I have just received my pair of Pentax DCF SP 10 x 43, and am favorably impressed. Illustrations from the Web seem very accurate, but don't show the thumb cut-outs on the bottom of the barrel, which I had anticipated they'd have. These make them comfortable to hold. Overall, they feel VERY solid. They are at least half an inch shorter than the Zeiss Victory, or the Swarovski EL.

Compared to my Eagle Optics Ranger Platinum Class 8 x 32, these are rather similar, but improved in a few ways. The field does seem flatter. The eyecup has subtle detentes, not that that mattered to me, as I always use mine completely down.

The eye relief, listed as 17 mm, does seem a bit better, i.e., I can more easily see the edge of the field, compared to my current, smaller Ranger. The apparent field of view, 60 degrees, seems the same.

The Pentax have a slightly better rain shield design, and a distinctly better objective cover. On the DCF SP, these fit inside the objective frame, and came attached to the front of the hinge, which can be used for tripod mounting, given a special adaptor (not that I'm likely to use them that way.)

Weight is as advertised, after I allow for the weight of the rainguard, and the objective covers, at 25.7 ounces. Obviously they're 35% heavier than my 8 x 32 's. The dark green protective rubber is attractive, as is the matching case, smooth cordura in a matching shade, and better than the Eagle Optics, with a naugahyde reinfored bottom.

While I don't normally adjust the diopter, these come with a way to lock that, that works very simply. With my thumbs placed in the cutouts, the strap lugs do not contact my hand (as was bothersome on the just remodeled Zeiss Victory.)

My first quick look outside detected across the street something perching atop a building, maybe 200 feet away. Interestingly, it proved to be a Western Scrub Jay, the first bird on my lifelist. Yes, I can tell there's a little shake in the view I don't get with my 8 x 32, but I think it will be acceptable for ordinary usage.

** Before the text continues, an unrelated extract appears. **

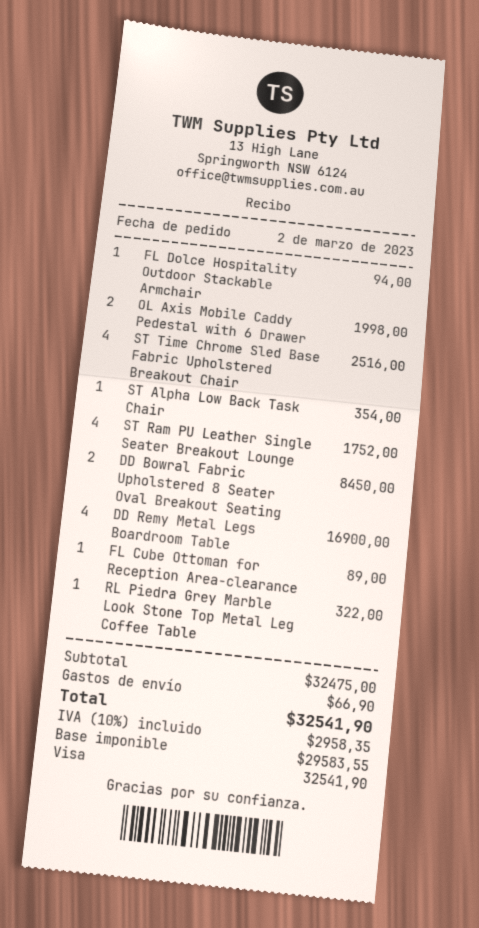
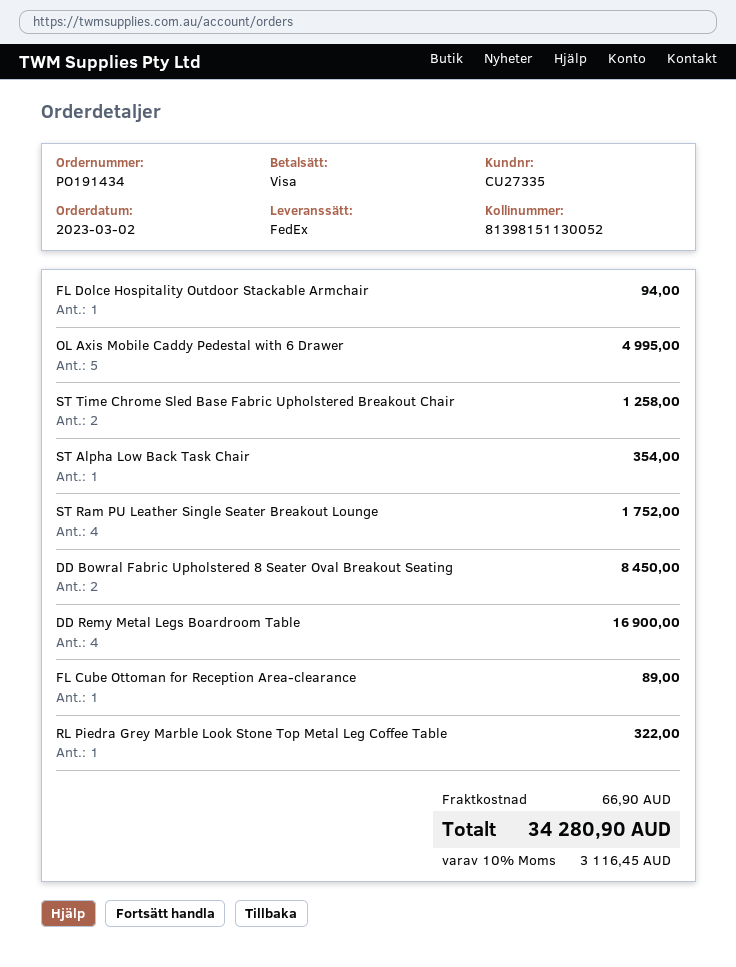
OL Axis Mobile Caddy Pedestal with 6 Drawer: 2 for 1998.00 -> 5 for 4995.00
ST Time Chrome Sled Base Fabric Upholstered Breakout Chair: 4 for 2516.00 -> 2 for 1258.00
tax: 10% = 2958.35 -> 10% = 3116.45
total: 32541.90 -> 34280.90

I'll file another report, in perhaps a week, once I have a chance to use them for a more extended period in the field.

Alan Birnbaum
Fresno, CA

May 6, 2003 01:16 AM Forum: Birding Optics and Photos

depth of field for binoculars

Posted By Alan Birnbaum

Allow me to pose one question for discussion. What determines "depth" of field for terrestrial binocular usage?

My presumption is that "depth of field" or "depth of focus" simply varies inversely with the relative magnification of the object, and has almost nothing to do with the nominal power of the binocular, or its aperture.

I don't think that it really varies with the make of the binocular, as long as we're talking about the same magnification. Of course, I'd expect that the "depth" does improve in better light, simply because one's iris closes down to as little as 2 mm.

But, beyond that, shouldn't the "depth" of focus apparent in my 8 x 32 at 8 feet be the same as in my 10 x 43 at ten feet, or my 18 x 50 at eighteen feet, particularly if I'm using them in fairly bright light where my pupil is 2.75 mm or less? That would be the case because the apparent size of the viewed object is the same.

And as a secondary issue, would the nominal f-ratio of the basic lens, the doublet or triplet objective lens, make any difference? I doubt that it should.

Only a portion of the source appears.